The task:
Go through the records and report each line in which the word "listening" occurs.
───── Given information ─────
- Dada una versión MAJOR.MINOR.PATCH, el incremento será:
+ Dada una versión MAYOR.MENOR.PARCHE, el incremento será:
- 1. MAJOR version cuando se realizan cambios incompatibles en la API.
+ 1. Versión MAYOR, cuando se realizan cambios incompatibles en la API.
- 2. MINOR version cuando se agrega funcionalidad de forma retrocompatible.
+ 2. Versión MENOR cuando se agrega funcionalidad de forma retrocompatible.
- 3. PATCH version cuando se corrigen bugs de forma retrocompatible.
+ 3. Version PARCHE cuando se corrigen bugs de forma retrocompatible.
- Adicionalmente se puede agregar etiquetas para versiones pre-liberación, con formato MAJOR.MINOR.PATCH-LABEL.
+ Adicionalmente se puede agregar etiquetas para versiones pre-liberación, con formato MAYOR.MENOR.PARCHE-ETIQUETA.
─────
───── Given information ─────
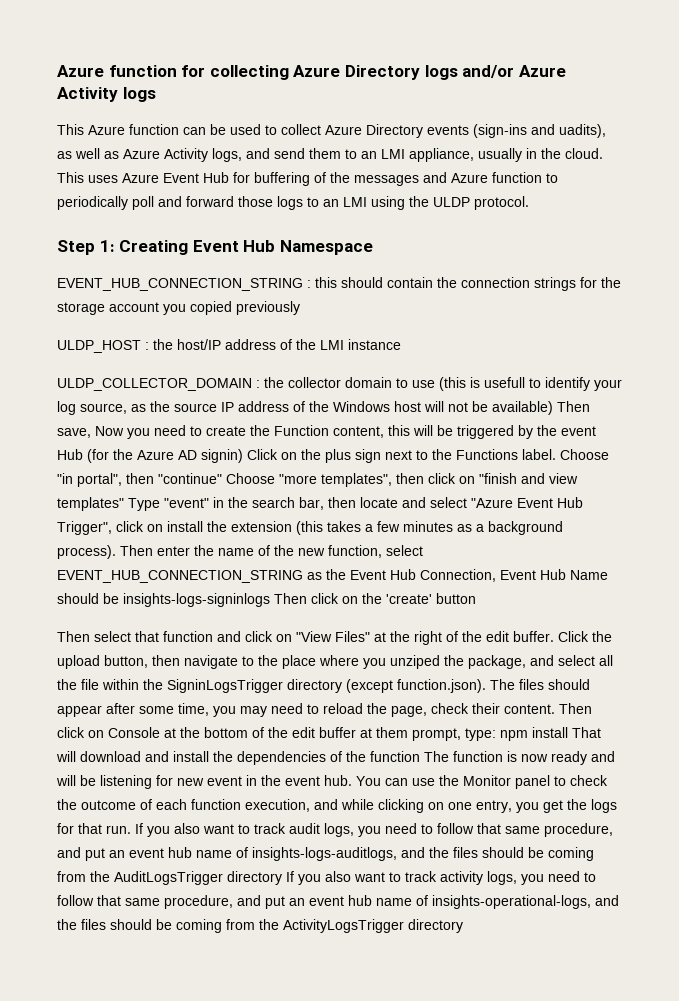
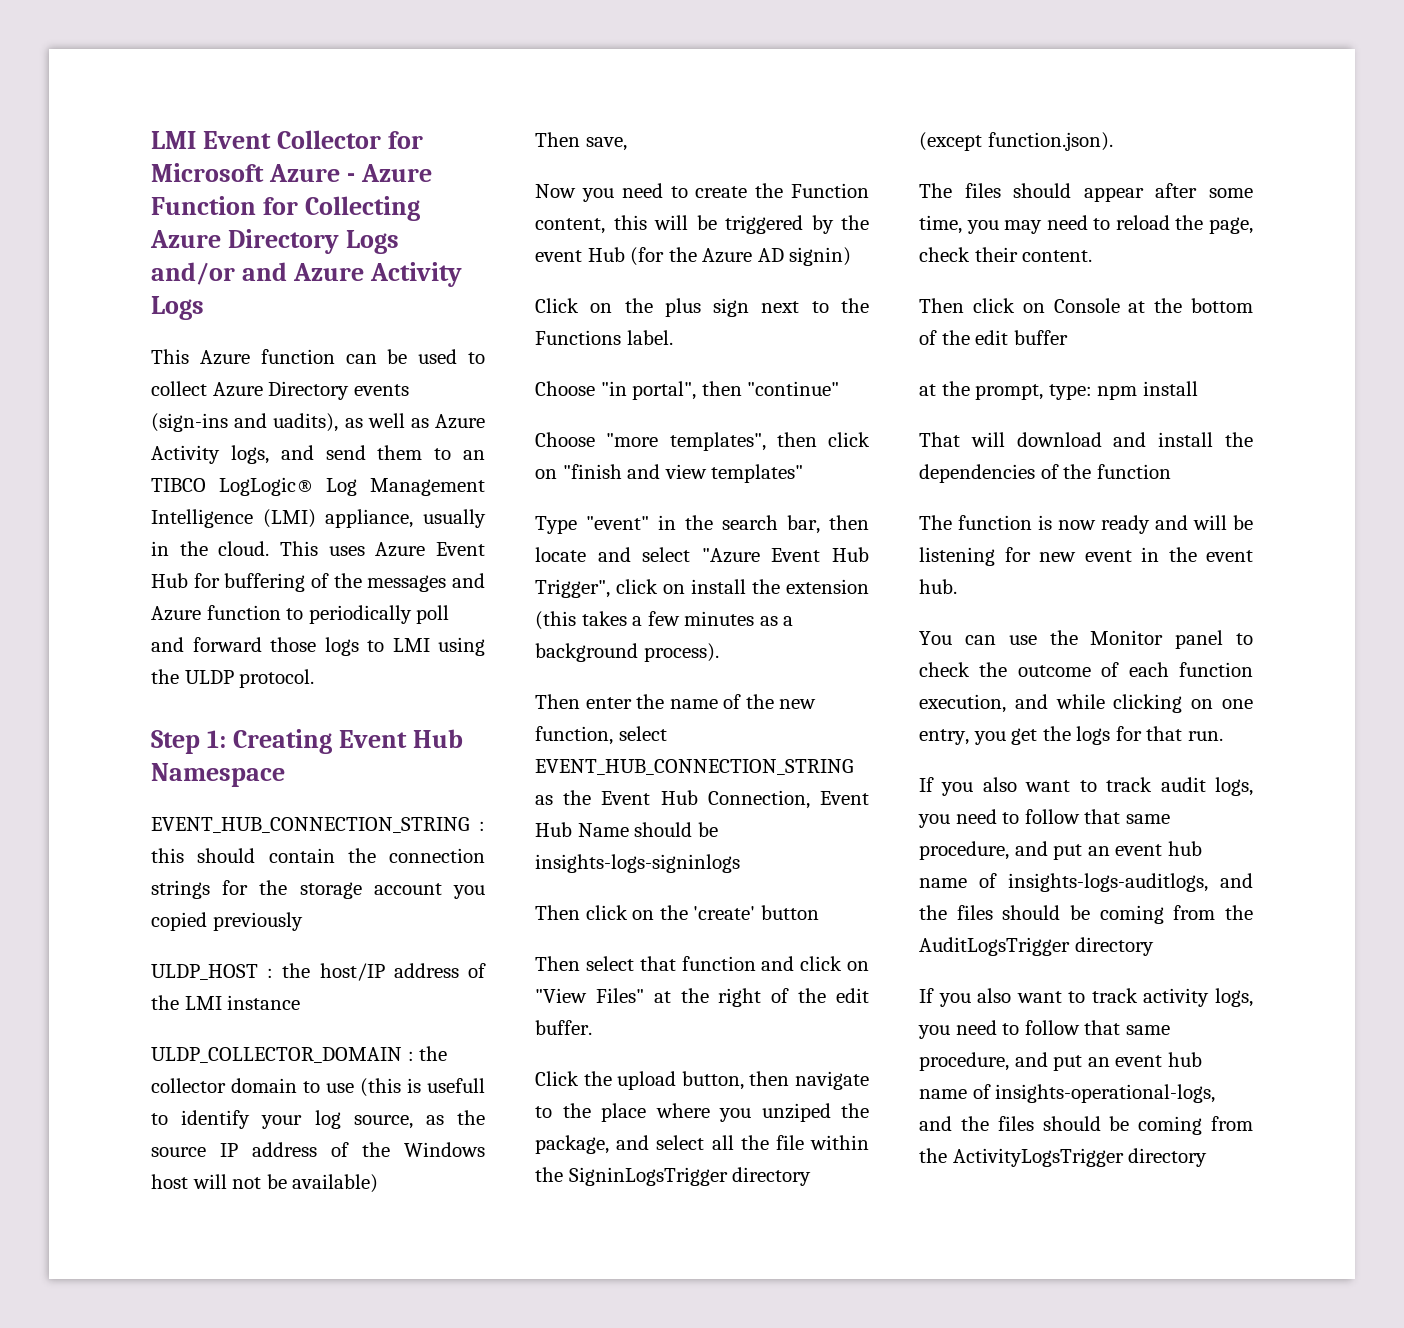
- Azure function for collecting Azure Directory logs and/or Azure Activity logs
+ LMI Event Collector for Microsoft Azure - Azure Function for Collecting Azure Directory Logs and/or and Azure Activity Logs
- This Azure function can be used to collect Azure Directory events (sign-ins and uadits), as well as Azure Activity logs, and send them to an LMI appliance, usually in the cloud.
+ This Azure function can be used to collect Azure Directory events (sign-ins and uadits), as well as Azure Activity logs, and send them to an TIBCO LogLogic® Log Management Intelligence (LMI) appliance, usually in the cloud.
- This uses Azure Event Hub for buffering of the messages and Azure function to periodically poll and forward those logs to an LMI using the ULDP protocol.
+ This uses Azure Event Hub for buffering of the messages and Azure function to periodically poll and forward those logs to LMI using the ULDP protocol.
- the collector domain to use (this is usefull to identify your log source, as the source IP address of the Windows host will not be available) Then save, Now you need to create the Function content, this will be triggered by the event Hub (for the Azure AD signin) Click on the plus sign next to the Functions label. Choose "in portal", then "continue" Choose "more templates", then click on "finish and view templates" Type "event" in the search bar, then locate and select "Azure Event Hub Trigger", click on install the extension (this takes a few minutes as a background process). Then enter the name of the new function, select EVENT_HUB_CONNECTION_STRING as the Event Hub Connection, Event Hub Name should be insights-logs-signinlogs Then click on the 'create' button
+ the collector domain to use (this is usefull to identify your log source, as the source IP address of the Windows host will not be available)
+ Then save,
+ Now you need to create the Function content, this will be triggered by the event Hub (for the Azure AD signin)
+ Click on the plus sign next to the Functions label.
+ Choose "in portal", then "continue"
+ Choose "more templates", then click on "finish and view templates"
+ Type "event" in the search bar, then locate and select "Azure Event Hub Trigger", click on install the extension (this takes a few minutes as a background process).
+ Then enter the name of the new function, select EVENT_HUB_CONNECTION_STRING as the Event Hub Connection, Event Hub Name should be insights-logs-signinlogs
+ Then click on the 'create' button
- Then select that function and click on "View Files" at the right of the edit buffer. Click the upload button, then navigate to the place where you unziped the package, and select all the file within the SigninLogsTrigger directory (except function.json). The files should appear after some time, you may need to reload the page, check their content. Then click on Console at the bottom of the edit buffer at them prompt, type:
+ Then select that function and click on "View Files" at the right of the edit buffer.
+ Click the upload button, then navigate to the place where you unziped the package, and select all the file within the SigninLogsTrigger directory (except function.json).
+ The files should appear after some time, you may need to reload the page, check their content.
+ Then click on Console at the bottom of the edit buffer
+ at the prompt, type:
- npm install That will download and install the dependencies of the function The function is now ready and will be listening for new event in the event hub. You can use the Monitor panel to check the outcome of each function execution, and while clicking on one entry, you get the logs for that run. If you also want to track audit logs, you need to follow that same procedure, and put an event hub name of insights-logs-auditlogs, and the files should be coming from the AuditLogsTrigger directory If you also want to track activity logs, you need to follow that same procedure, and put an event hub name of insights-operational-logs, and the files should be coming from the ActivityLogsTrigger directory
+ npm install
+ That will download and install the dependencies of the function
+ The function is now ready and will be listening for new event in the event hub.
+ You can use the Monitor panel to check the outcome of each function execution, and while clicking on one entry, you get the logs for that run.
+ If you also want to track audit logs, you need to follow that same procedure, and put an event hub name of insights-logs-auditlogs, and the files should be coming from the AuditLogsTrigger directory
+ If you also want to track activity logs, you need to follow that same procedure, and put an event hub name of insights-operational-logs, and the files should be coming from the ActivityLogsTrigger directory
─────
───── Given information ─────
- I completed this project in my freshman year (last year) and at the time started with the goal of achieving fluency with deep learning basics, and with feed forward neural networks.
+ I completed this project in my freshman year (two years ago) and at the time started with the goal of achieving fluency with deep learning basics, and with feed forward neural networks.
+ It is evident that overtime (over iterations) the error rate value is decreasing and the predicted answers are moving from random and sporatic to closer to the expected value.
─────
The completed task:
- npm install That will download and install the dependencies of the function The function is now ready and will be listening for new event in the event hub. You can use the Monitor panel to check the outcome of each function execution, and while clicking on one entry, you get the logs for that run. If you also want to track audit logs, you need to follow that same procedure, and put an event hub name of insights-logs-auditlogs, and the files should be coming from the AuditLogsTrigger directory If you also want to track activity logs, you need to follow that same procedure, and put an event hub name of insights-operational-logs, and the files should be coming from the ActivityLogsTrigger directory
+ The function is now ready and will be listening for new event in the event hub.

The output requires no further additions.